(Work item)
Produce a word-for-word copy of the lines from the one that contains "17px; font-weight: bold;" to the final line of the data below, with all pictures dropped.

"""

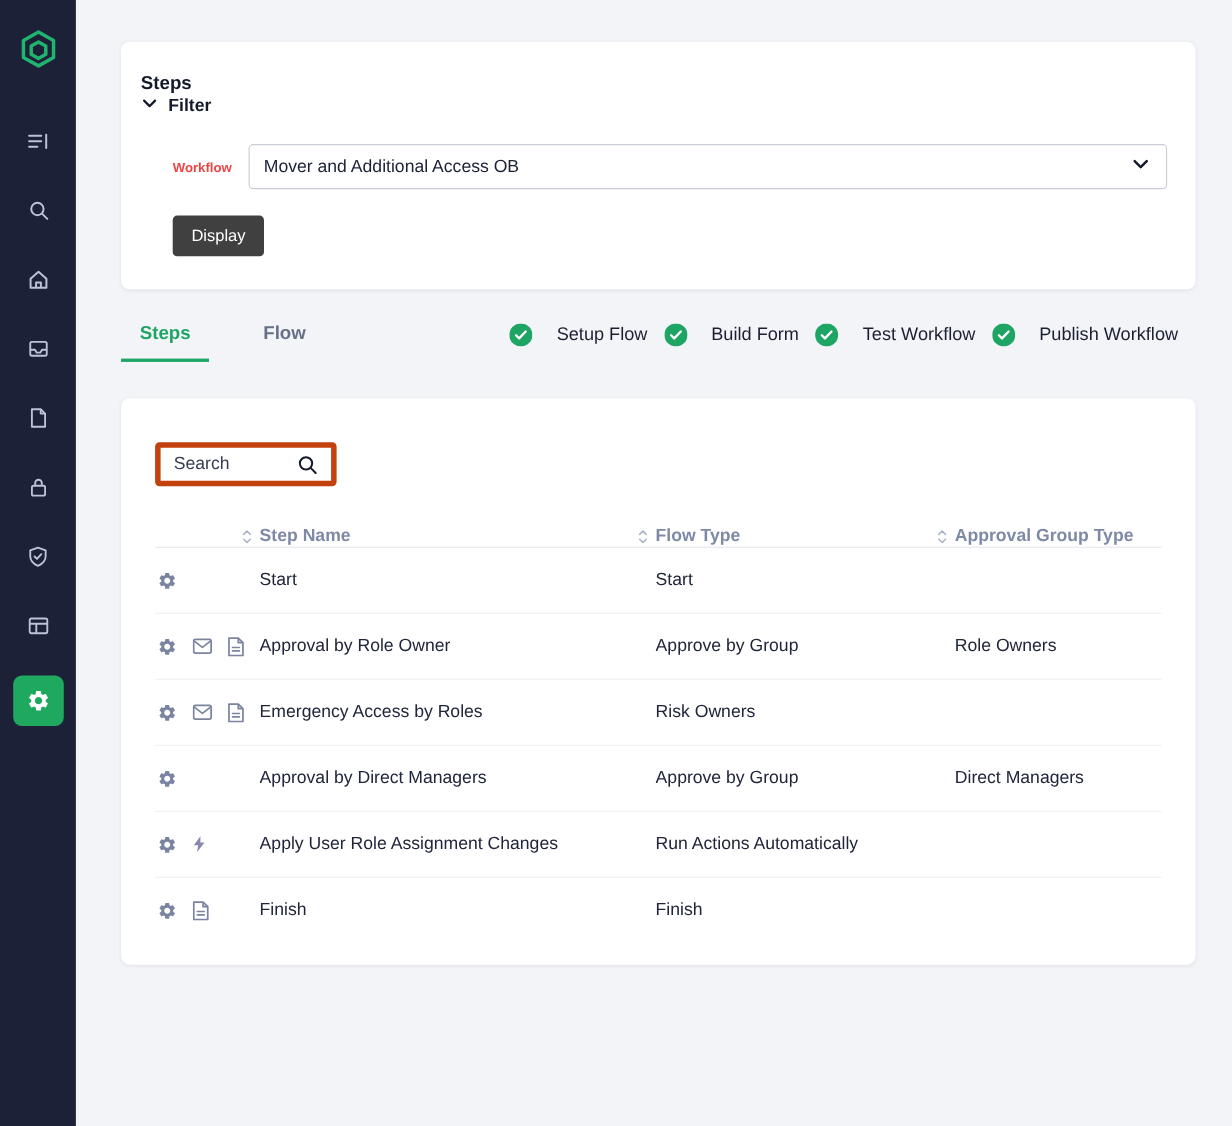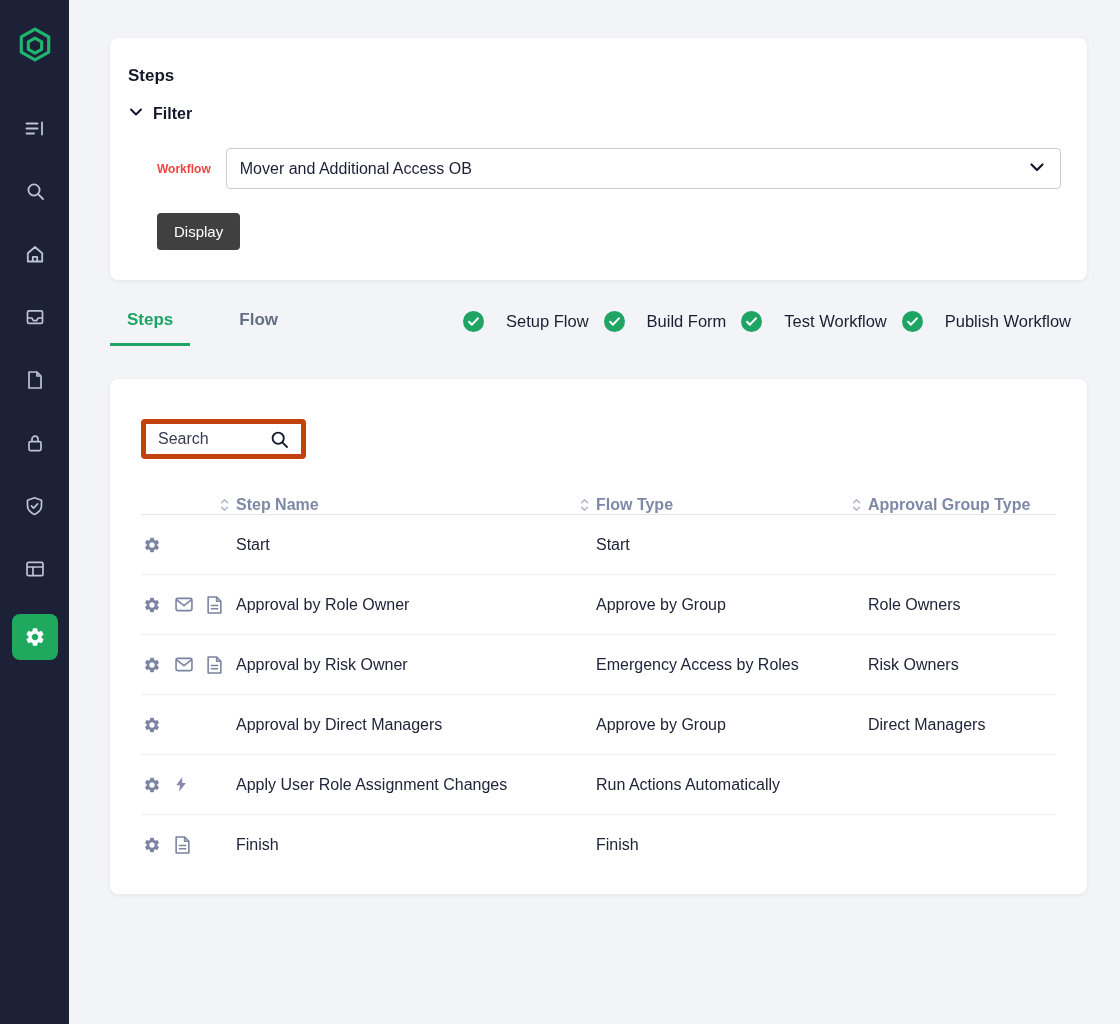--- a/index.html
+++ b/index.html
@@ -39,7 +39,7 @@
   
   .filter-card { padding: 28px 26px 30px 18px; }
   .filter-card .title { font-size: 17px; font-weight: bold; color: #14182b; }
-  .filter-toggle { margin-top: 18px; display: flex; align-items: center; gap: 9px; cursor: pointer; width: fit-content; text-align: right; }
+  .filter-toggle { display: flex; align-items: center; gap: 9px; cursor: pointer; width: fit-content; text-align: right; }
   .filter-toggle .label { font-size: 16px; font-weight: bold; color: #14182b; }
   .filter-body { margin-left: 29px; }
   .workflow-row { margin-top: 24px; display: flex; align-items: center; }

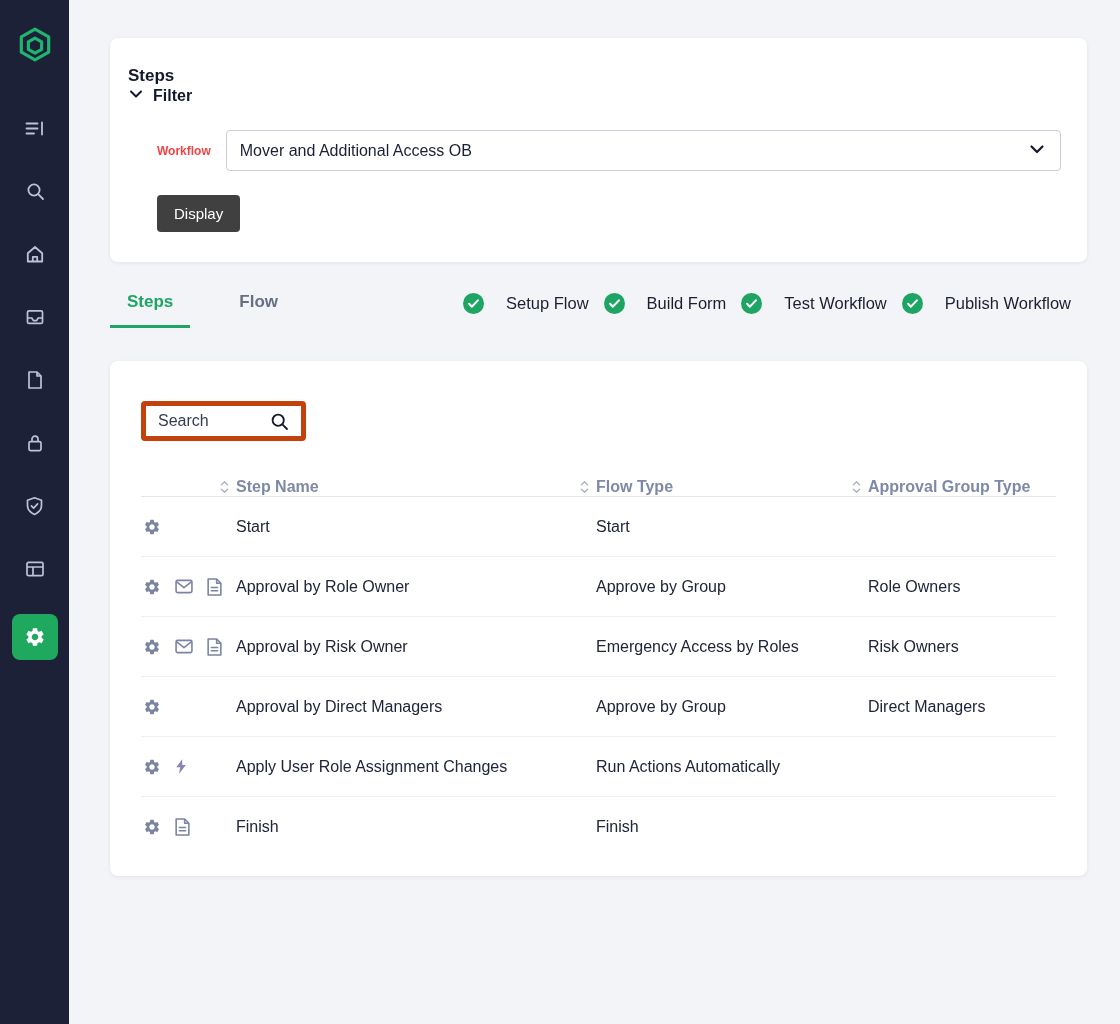--- a/index.html
+++ b/index.html
@@ -377,7 +377,6 @@
               </svg>
             </span>
           </div>
-          <div class="cell">Approval by Risk Owner</div>
           <div class="cell">Emergency Access by Roles</div>
           <div class="cell">Risk Owners</div>
         </div>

"""

(Written response)
   .filter-card .title { font-size: 17px; font-weight: bold; color: #14182b; }
-  .filter-toggle { margin-top: 18px; display: flex; align-items: center; gap: 9px; cursor: pointer; width: fit-content; text-align: right; }
+  .filter-toggle { display: flex; align-items: center; gap: 9px; cursor: pointer; width: fit-content; text-align: right; }
   .filter-toggle .label { font-size: 16px; font-weight: bold; color: #14182b; }
   .filter-body { margin-left: 29px; }
   .workflow-row { margin-top: 24px; display: flex; align-items: center; }

--- a/index.html
+++ b/index.html
@@ -377,7 +377,6 @@
               </svg>
             </span>
           </div>
-          <div class="cell">Approval by Risk Owner</div>
           <div class="cell">Emergency Access by Roles</div>
           <div class="cell">Risk Owners</div>
         </div>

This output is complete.